Jika Punya Duit Saya Mau “Beli” Gili-Gili Di Sekotong
FATHUL RAHMAN
Baru-baru ini pemerintah provinsi menetapkan 99 desa wisata di Pulau Lombok dan Pulau Sumbawa. Termasuk di dalam desa wisata itu beberapa desa di wilayah Sekotong Lombok Barat. Pemerintah provinsi maunya berkolaborasi dengan kabupaten untuk mengembangkan desa wisata itu. Minimal keroyokan untuk intervensi ke desa wisata. Atau bisa juga kabupaten menambah jumlah desa wisata.
Beberapa desa wisata yang ditetapkan sudah lama dikenal sebagai destinasi wisata. Mulai dari kawasan pegunungan, destinasi baru yang diciptakan, hingga di pesisir.
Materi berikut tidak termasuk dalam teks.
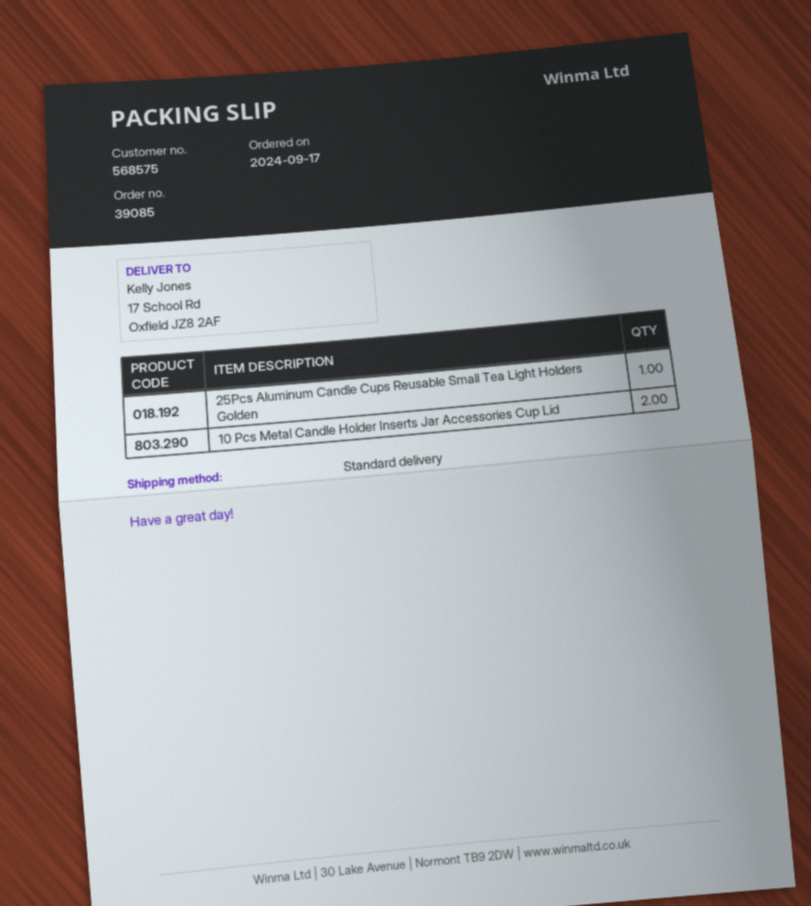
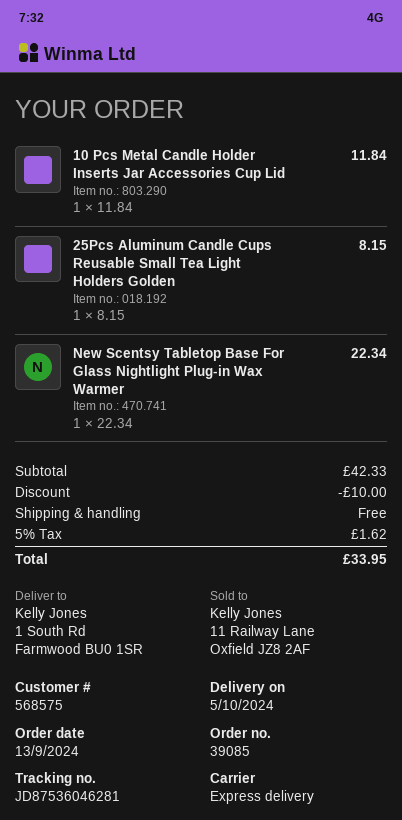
order date: 2024-09-17 -> 2024-09-13
shipping method: standard -> express
ship to: 17 School Rd, Oxfield JZ8 2AF -> 1 South Rd, Farmwood BU0 1SR
10 Pcs Metal Candle Holder Inserts Jar Accessories Cup Lid: 2 -> 1
New Scentsy Tabletop Base For Glass Nightlight Plug-in Wax Warmer: none -> 1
Selain di desa-desa Pulau Sumbawa, desa-desa wisata di Pulau Lombok pernah saya kunjungi.
Oleh pemerintah provinsi desa wisata dianggap salah satu resep untuk menurunkan angka kemiskinan. Desa-desa wisata yang ditetapkan ini masih lumayan tinggi angka kemiskinannya. Aktivitas kepariwisataan yang sudah berjalan selama ini belum mampu sepenuhnya menurunkan angka kemiskinan, sangat kecil kontribusinya. Pariwisata secara umum juga belum terlalu banyak pengaruh pada PDRB. Ini menjadi anomali di tengah klaim jutaan wisatawan yang datang piknik ke Lombok.
Desa wisata hajatannya, masyarakat setempat yang mengelola aktivitas kepariwisataan. Ramainya kunjungan berarti ada pemasukan ke desa itu dan membuka lapangan pekerjaan baru. Anak muda penangguran bisa terserap ke lapangan pekerjaan. Yang sudah bekerja bisa bertambah penghasilannya. Akhirnya ketika nantinya Badan Pusat Statistik (BPS) turun melakukan pendataan, angka kemiskinan bisa berkurang.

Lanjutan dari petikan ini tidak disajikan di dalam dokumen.